During the committee meeting, officials agreed that Lauren, a sophomore at Rivers of Life Christian School, was doing a good job taking care of her chickens. But they said that others might keep far more than two and not care for them as well as Lauren.
"The problem is not your two chickens," Mayor Ed Hagnauer said. "We're having to deal with the whole community."
Ward 3 Alderman Virgil Kambarian said opposing the request was like the Grinch Who Stole Christmas,
However, "A lot of people aren't going to be like you," Kambarian said. "We unfortunately have to think about situations that don't normally happen."
"My opinion as zoning administrator is to leave it as such and not allow it," said Zoning Administrator Steve Willaredt. He said that if the city limits the number of chickens, some people will have more.
Willaredt said that a check of area Illinois communities showed that Alton, Fairmont City, Quincy and Carbondale allow chickens with limitations. Collinsville only allows the animals on properties of five acres or more. McDowell noted that several communities including ones in Missouri allow chickens, generally with restrictions.

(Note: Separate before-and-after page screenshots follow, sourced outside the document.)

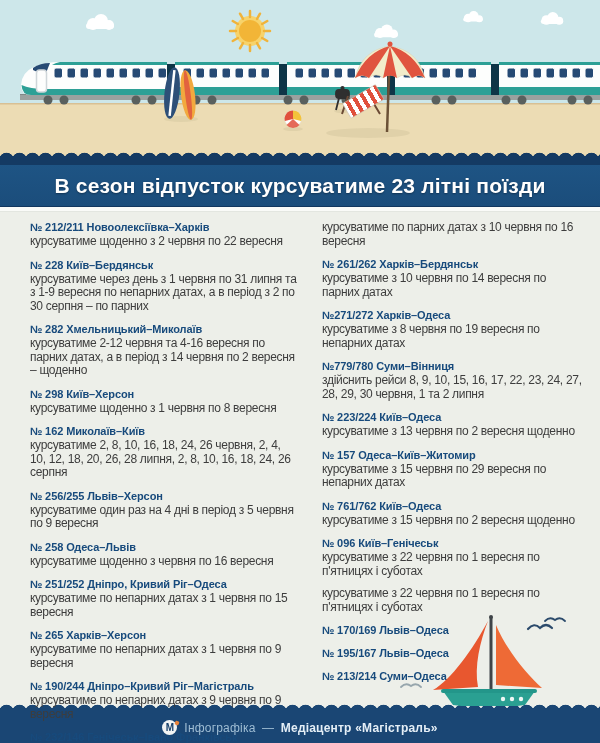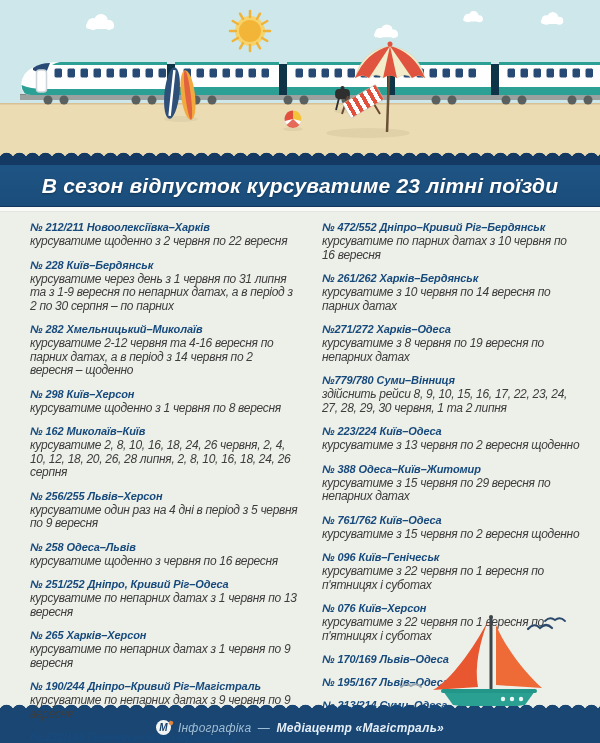"В сезон відпусток курсуватиме 23" .page { font-style: italic -> none }
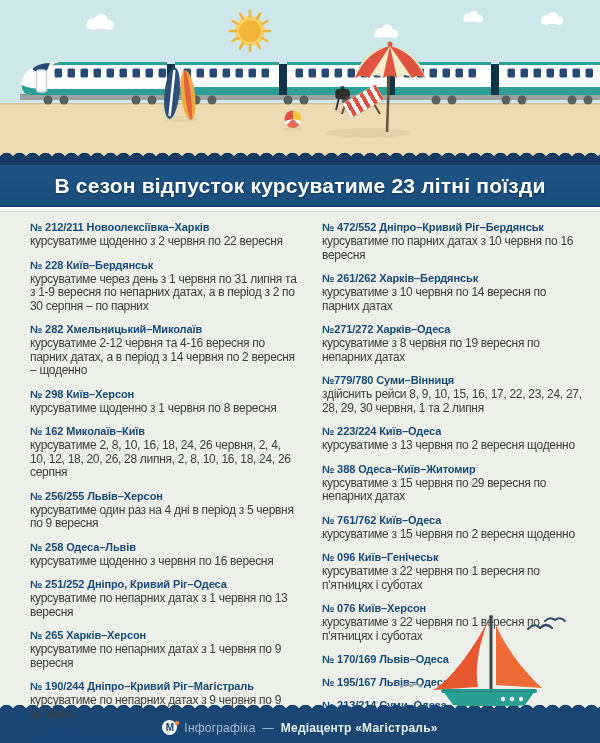"№ 472/552 Дніпро–Кривий Ріг–Бердянськ" div.entry-title { html: <div> <span>№ 472/552</span> <span>Дніпро–Кривий Ріг–Бердянськ</span> </div> -> none }
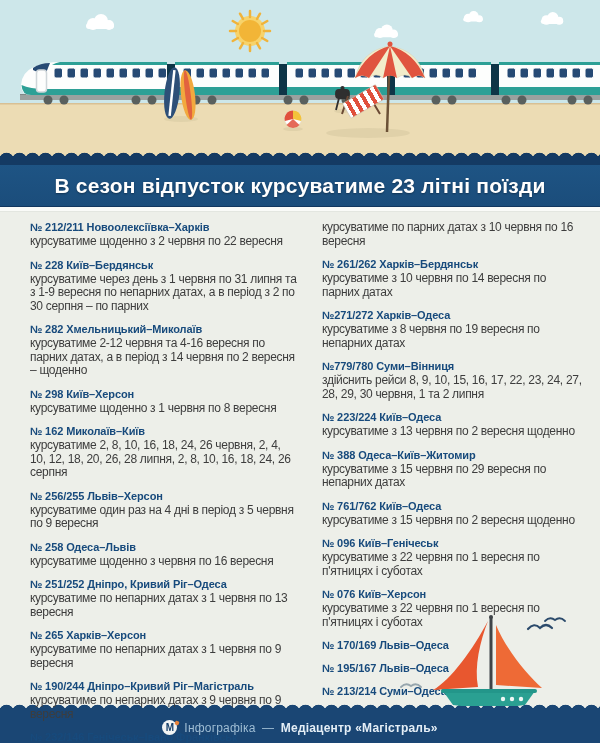"№ 388" span { text: 388 -> 157 }
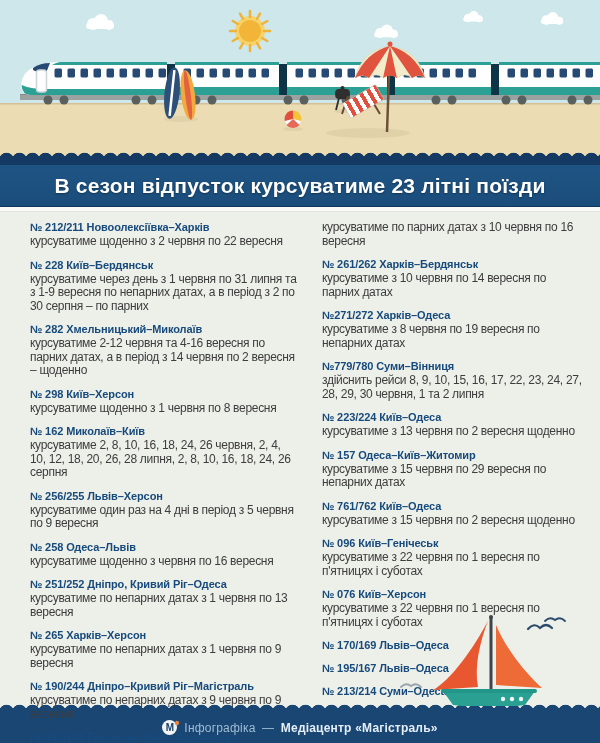"курсуватиме по непарних датах з 1 червня по 13" div.entry-sched { text: 13 -> 15 }
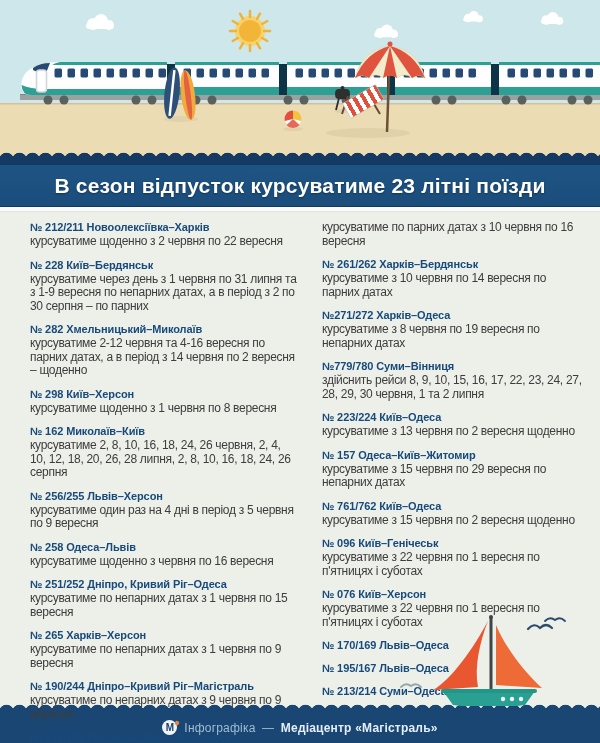"№ 076 Київ–Херсон" div.entry-title { html: <div> <span>№ 076</span> <span>Київ–Херсон</span> </div> -> none }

Lauren received the chicken as a gift this Easter. Her mother, Evvie Osborn, appealed to the city to keep them after she received a letter saying they were illegal within the city limits. Glen Hutter, a neighbor of the Osborns, spoke in favor of allowing the chickens, and also presented the aldermen with six hard-boiled eggs that the chickens had laid.
"They're well taken care of," Hutter said, adding that two nearby railroad tracks generate more noise in the northern Granite City neighborhood.
After the meeting was over, Evvie Osborn said she wasn't hopeful that her daughter would keep the chickens.